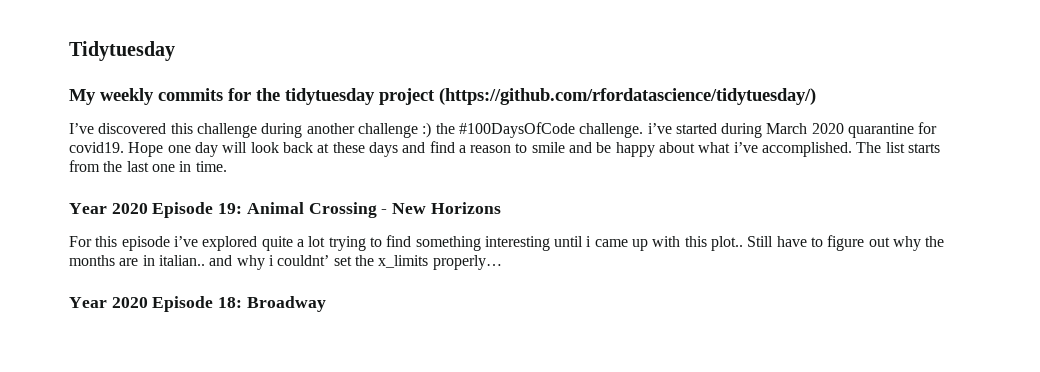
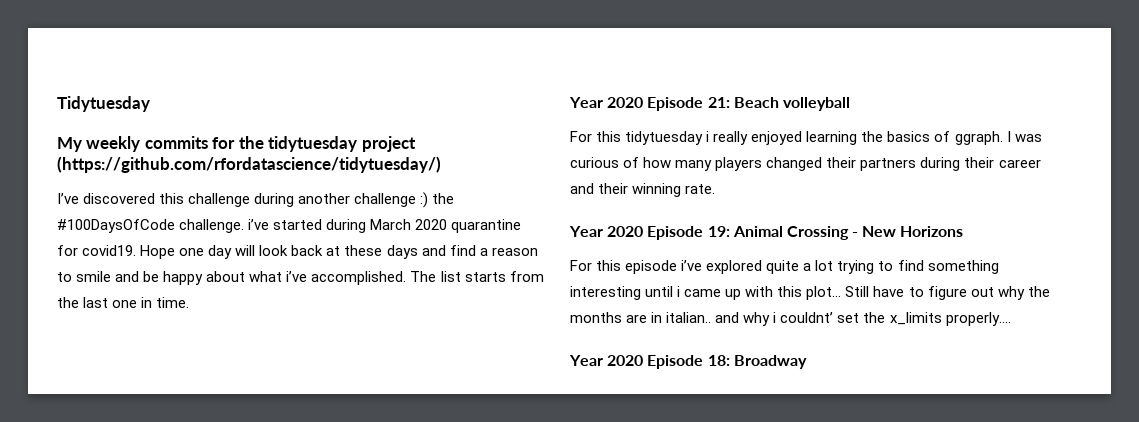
+ Year 2020 Episode 21: Beach volleyball
+ For this tidytuesday i really enjoyed learning the basics of ggraph. I was curious of how many players changed their partners during their career and their winning rate.
- For this episode i’ve explored quite a lot trying to find something interesting until i came up with this plot..
+ For this episode i’ve explored quite a lot trying to find something interesting until i came up with this plot…
- Still have to figure out why the months are in italian.. and why i couldnt’ set the x_limits properly…
+ Still have to figure out why the months are in italian.. and why i couldnt’ set the x_limits properly….

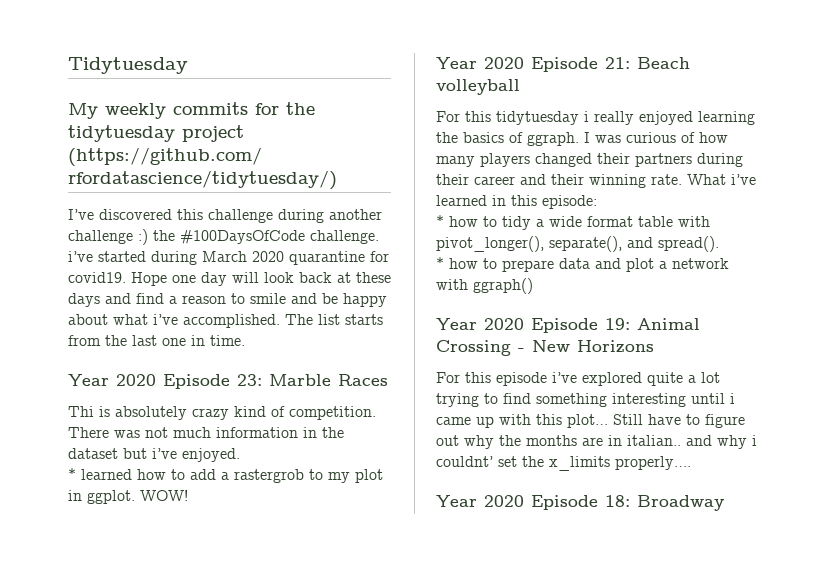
+ Year 2020 Episode 23: Marble Races
+ Thi is absolutely crazy kind of competition. There was not much information in the dataset but i’ve enjoyed.
+ * learned how to add a rastergrob to my plot in ggplot. WOW!
+ What i’ve learned in this episode:
+ * how to tidy a wide format table with pivot_longer(), separate(), and spread().
+ * how to prepare data and plot a network with ggraph()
----------
To do: A verbatim copy of all the records, minus the pictures, is the expected answer.

Expected answer:
+ Year 2020 Episode 21: Beach volleyball
+ For this tidytuesday i really enjoyed learning the basics of ggraph. I was curious of how many players changed their partners during their career and their winning rate.
- For this episode i’ve explored quite a lot trying to find something interesting until i came up with this plot..
+ For this episode i’ve explored quite a lot trying to find something interesting until i came up with this plot…
- Still have to figure out why the months are in italian.. and why i couldnt’ set the x_limits properly…
+ Still have to figure out why the months are in italian.. and why i couldnt’ set the x_limits properly….

+ Year 2020 Episode 23: Marble Races
+ Thi is absolutely crazy kind of competition. There was not much information in the dataset but i’ve enjoyed.
+ * learned how to add a rastergrob to my plot in ggplot. WOW!
+ What i’ve learned in this episode:
+ * how to tidy a wide format table with pivot_longer(), separate(), and spread().
+ * how to prepare data and plot a network with ggraph()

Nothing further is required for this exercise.